Air Quality in North Dakota
North Dakota earns an average Air Quality Grade of B, with a 5-year median AQI of 37 across 10 monitored areas — 4 points below the national average of 41.
See full North Dakota air quality rankings →Understanding Air Quality in North Dakota
North Dakota earns an average Air Quality Grade of B, with a 5-year median AQI of 37 across 10 monitored areas — 4 points below the national average of 41. The grade combines four signals — 5-year median AQI, 10-year trend direction, count of unhealthy days per year, and dominant pollutant — into a single A-F score. North Dakota's 10 monitored areas collectively logged 259 days at "Unhealthy for Sensitive Groups" or worse over the last five years.

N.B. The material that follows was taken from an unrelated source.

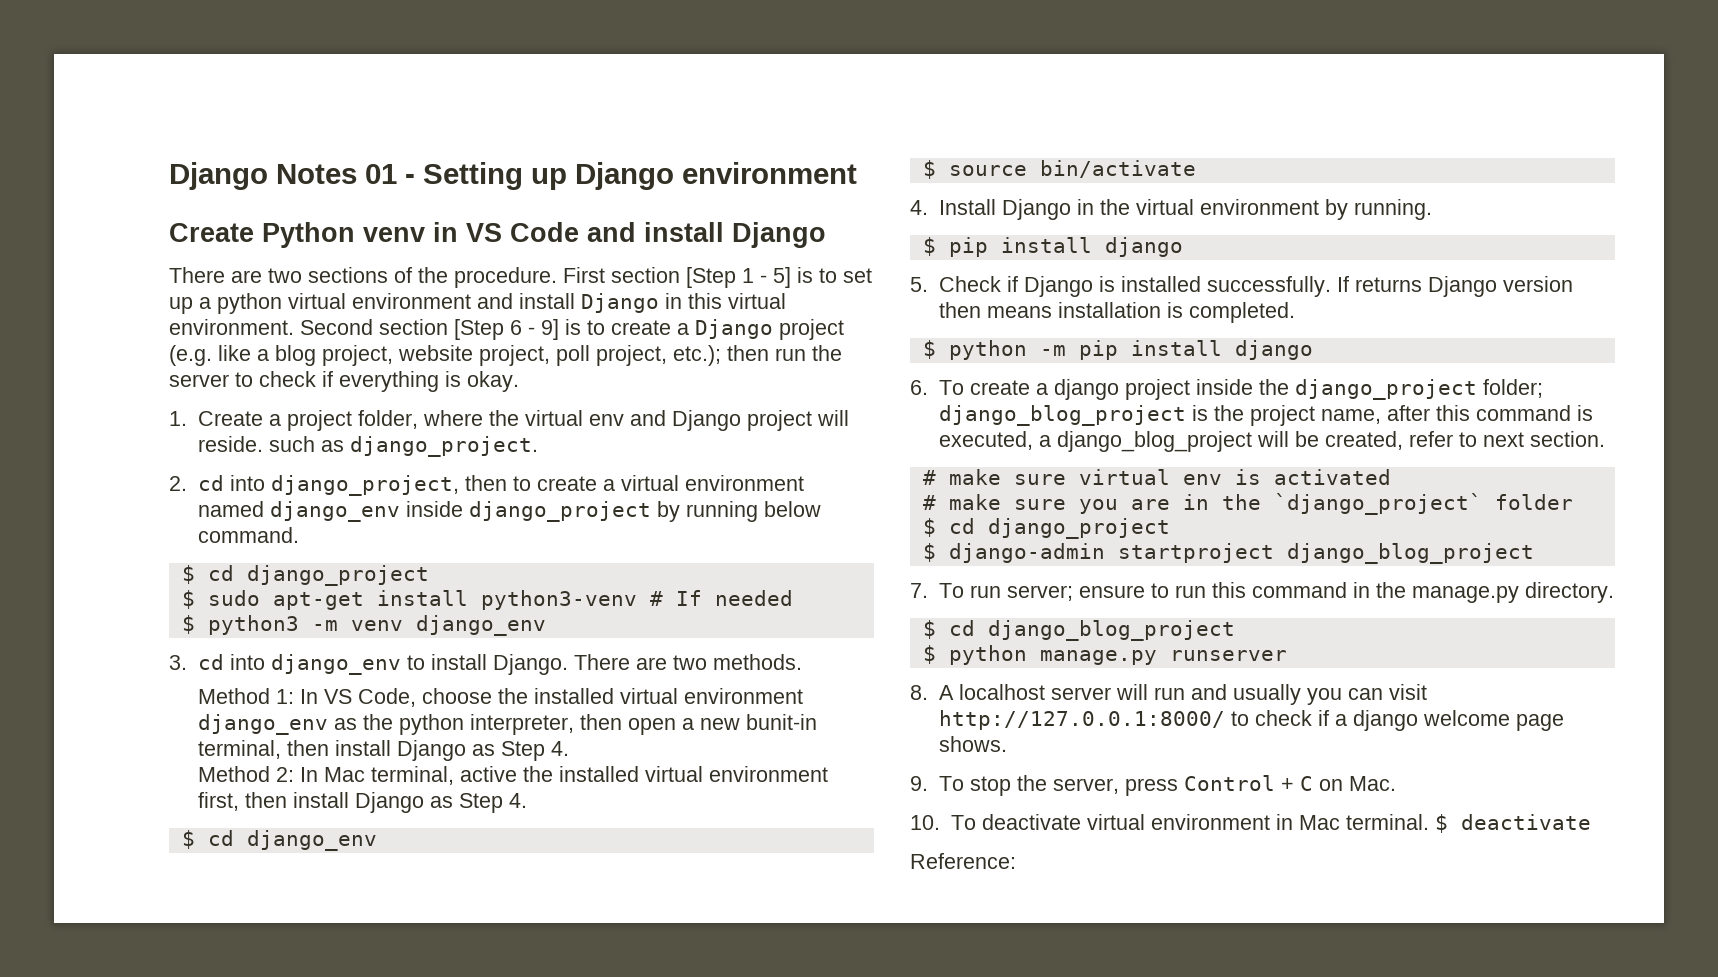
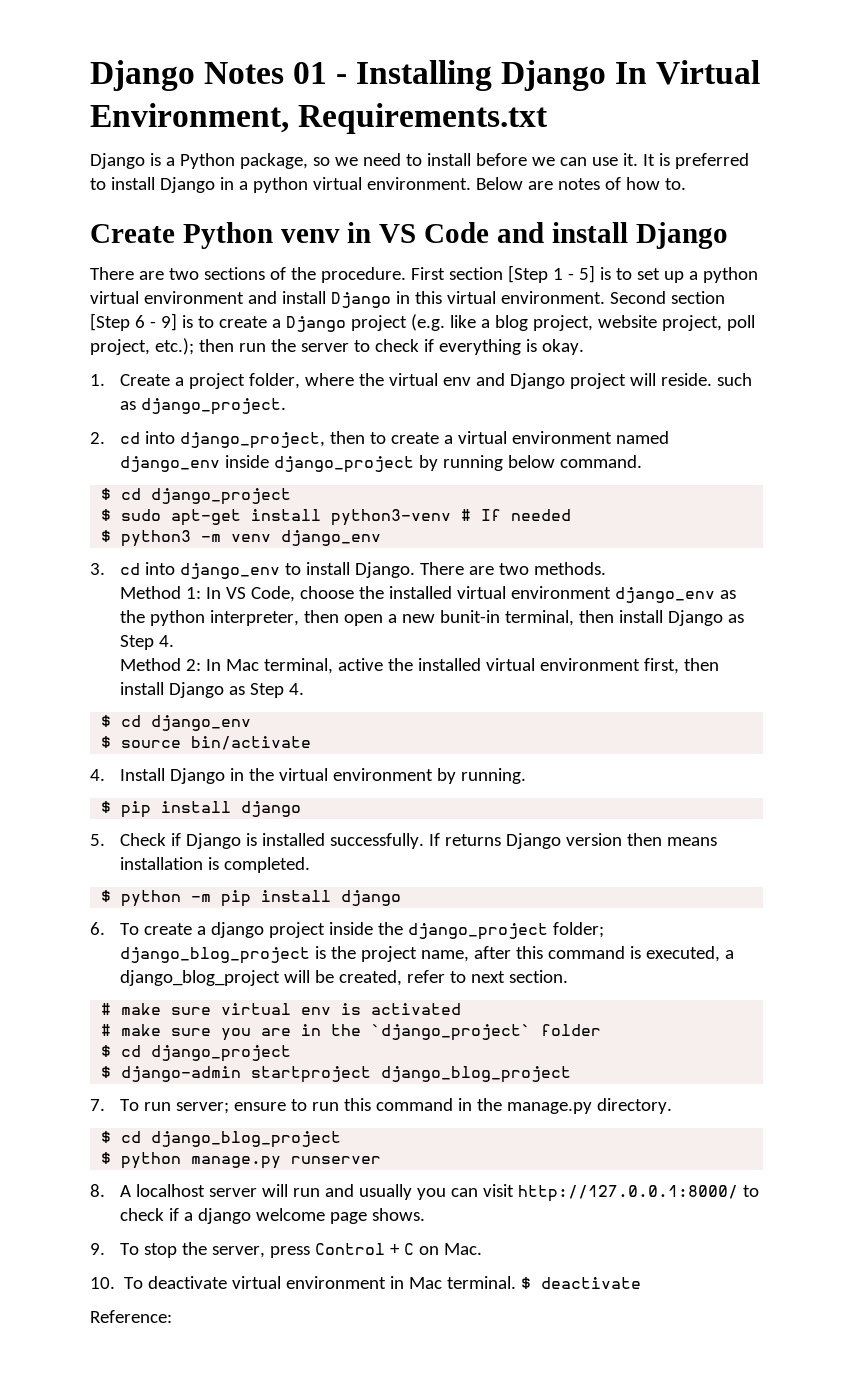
[423,162,857,190] Setting up Django environment -> [356,60,761,91] [90,103,549,134] [90,153,749,169] [90,177,686,193] Installing Django In Virtual Environment, Requirements.txt // Django is a Python package, so we need to install before we can use it. It is preferred to install Django in a python virtual environment. Below are notes of how to.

North Dakota is bucking the national trend of broad improvement: 9 of 10 monitored areas are showing measurably worse air over the past decade, more than the 1 that are improving. Across the western U.S. that pattern usually traces back to expanding wildfire smoke exposure; elsewhere it can reflect rising local emissions from population or freight growth.
The dominant pollutant across 9 of 10 North Dakota areas is Ground-Level Ozone. Ground-level ozone forms when sunlight reacts with vehicle and industrial emissions. It is worst on hot, sunny, stagnant summer days. Ozone irritates the lungs and triggers asthma — even healthy adults can feel it after exercising on high-ozone days. Other monitored areas in the state report Fine Particulate Matter (PM2.5) (1) as their dominant pollutant.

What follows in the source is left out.